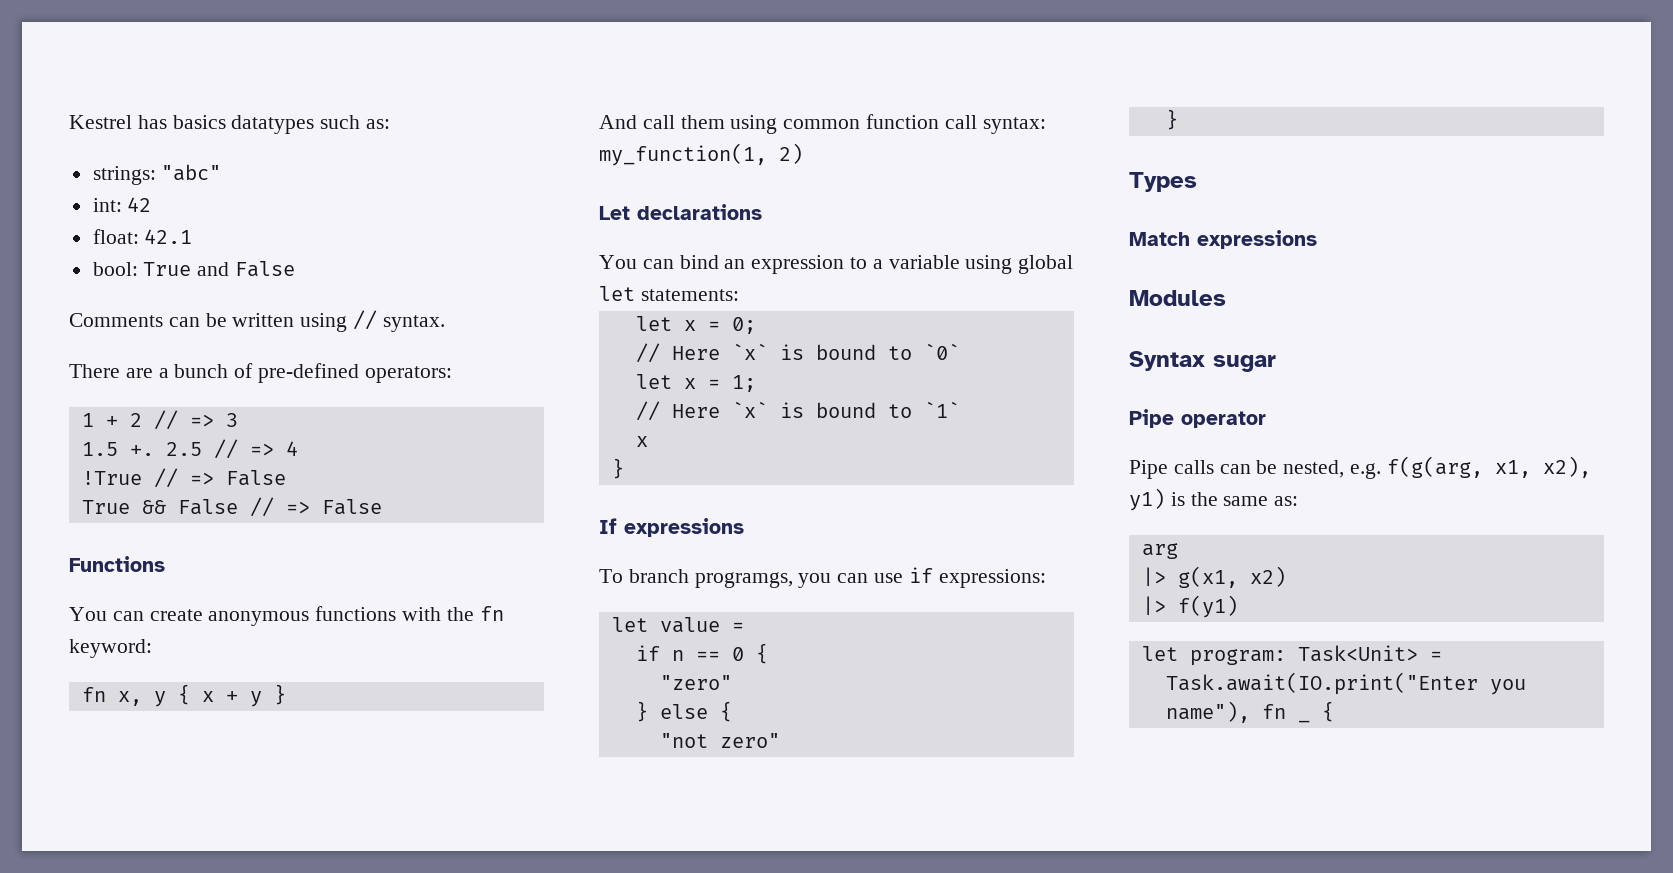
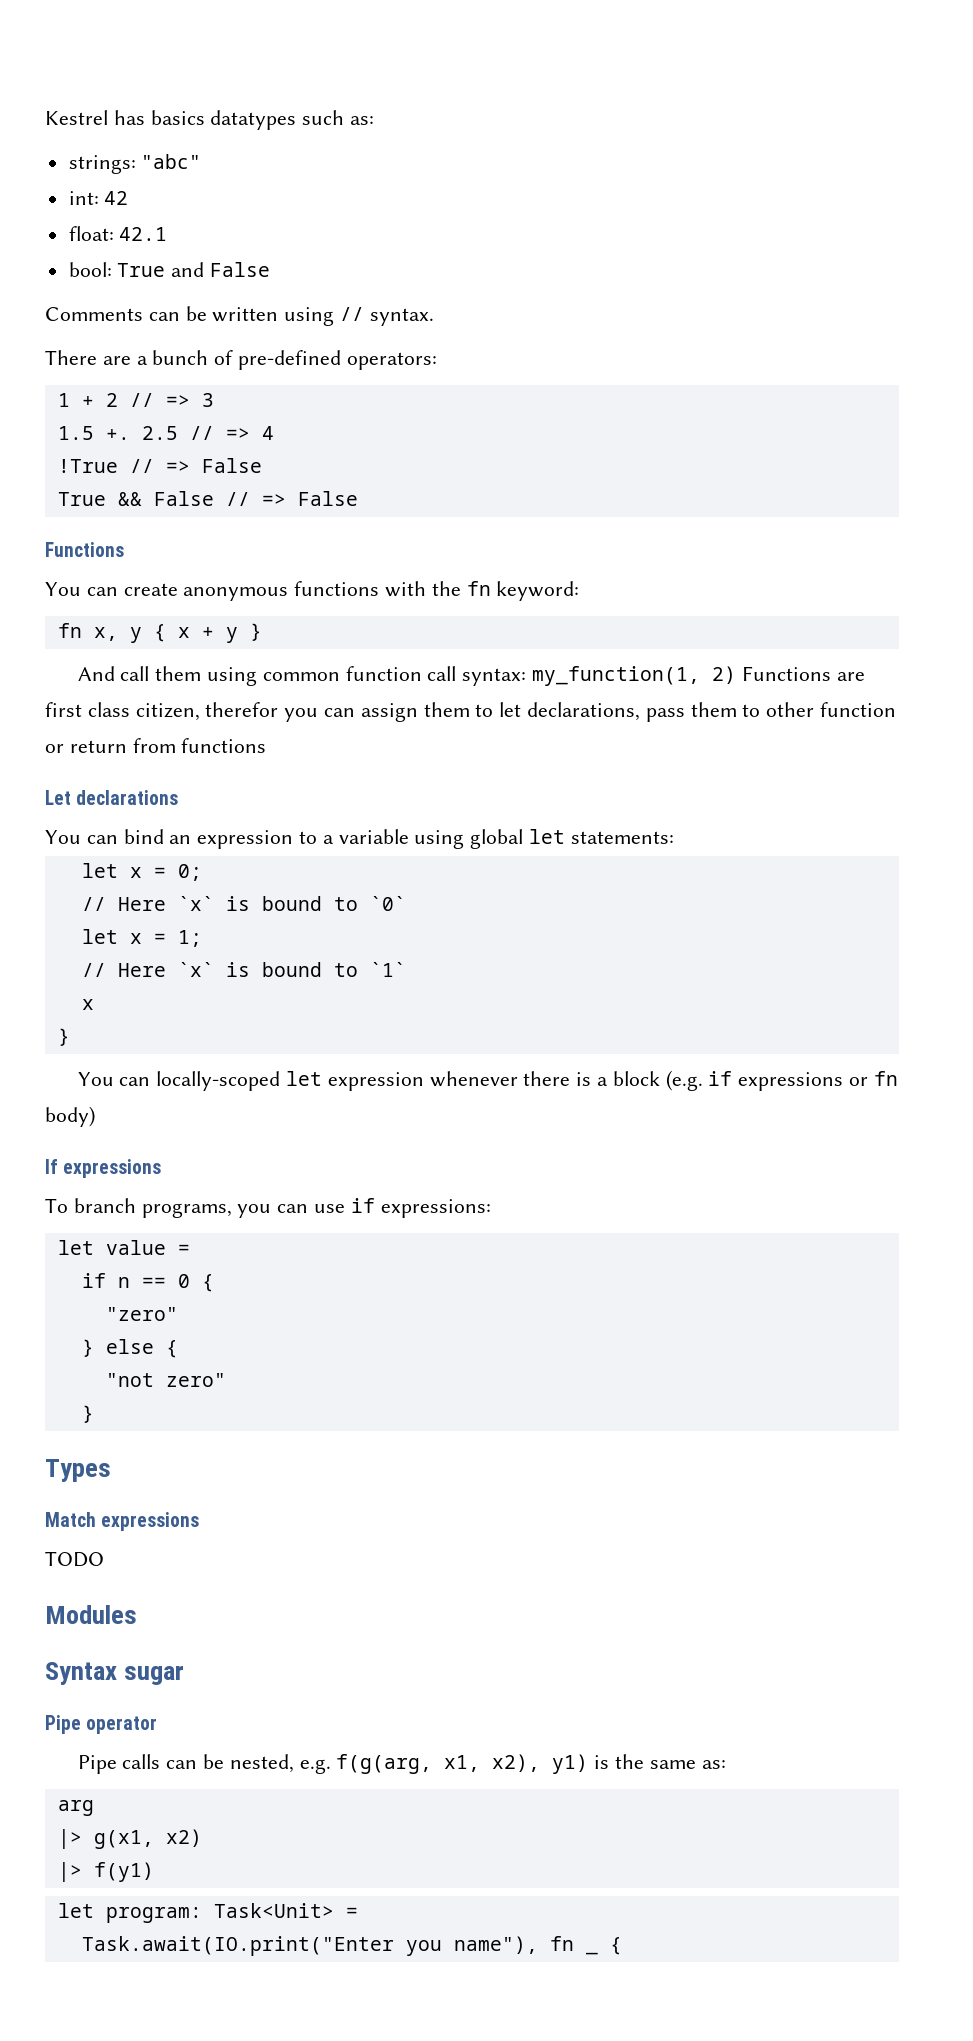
- And call them using common function call syntax: my_function(1, 2)
+ And call them using common function call syntax: my_function(1, 2) Functions are first class citizen, therefor you can assign them to let declarations, pass them to other function or return from functions
+ You can locally-scoped let expression whenever there is a block (e.g. if expressions or fn body)
- To branch programgs, you can use if expressions:
+ To branch programs, you can use if expressions:
+ TODO

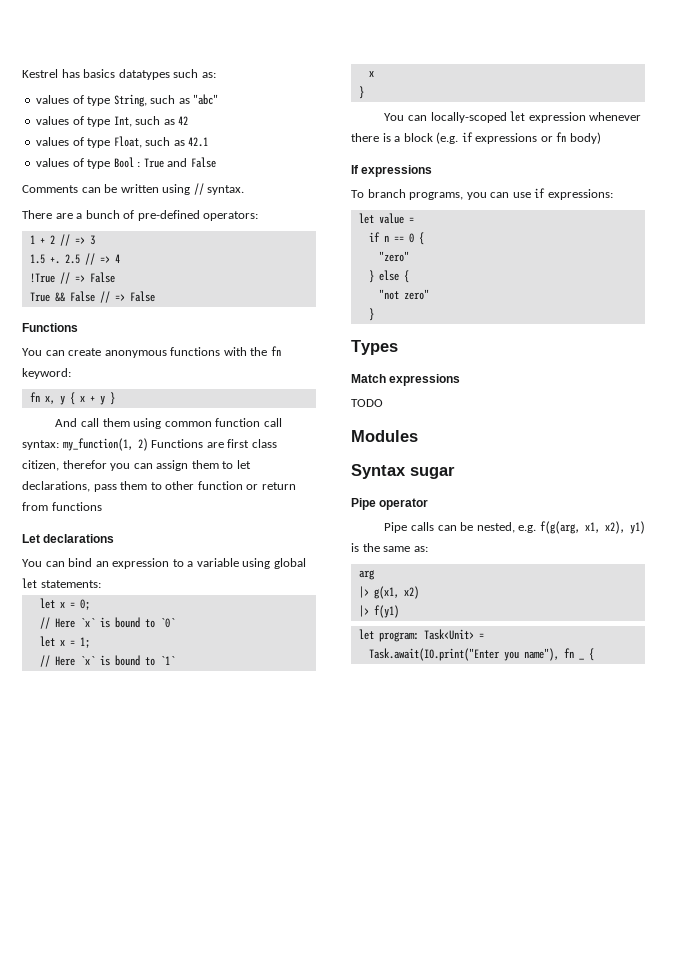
- strings: "abc"
- int: 42
- float: 42.1
- bool: True and False
+ values of type String, such as "abc"
+ values of type Int, such as 42
+ values of type Float, such as 42.1
+ values of type Bool : True and False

Required action: Exact output of each line above is wanted, without the pictures.

Answer box:
- And call them using common function call syntax: my_function(1, 2)
+ And call them using common function call syntax: my_function(1, 2) Functions are first class citizen, therefor you can assign them to let declarations, pass them to other function or return from functions
+ You can locally-scoped let expression whenever there is a block (e.g. if expressions or fn body)
- To branch programgs, you can use if expressions:
+ To branch programs, you can use if expressions:
+ TODO

- strings: "abc"
- int: 42
- float: 42.1
- bool: True and False
+ values of type String, such as "abc"
+ values of type Int, such as 42
+ values of type Float, such as 42.1
+ values of type Bool : True and False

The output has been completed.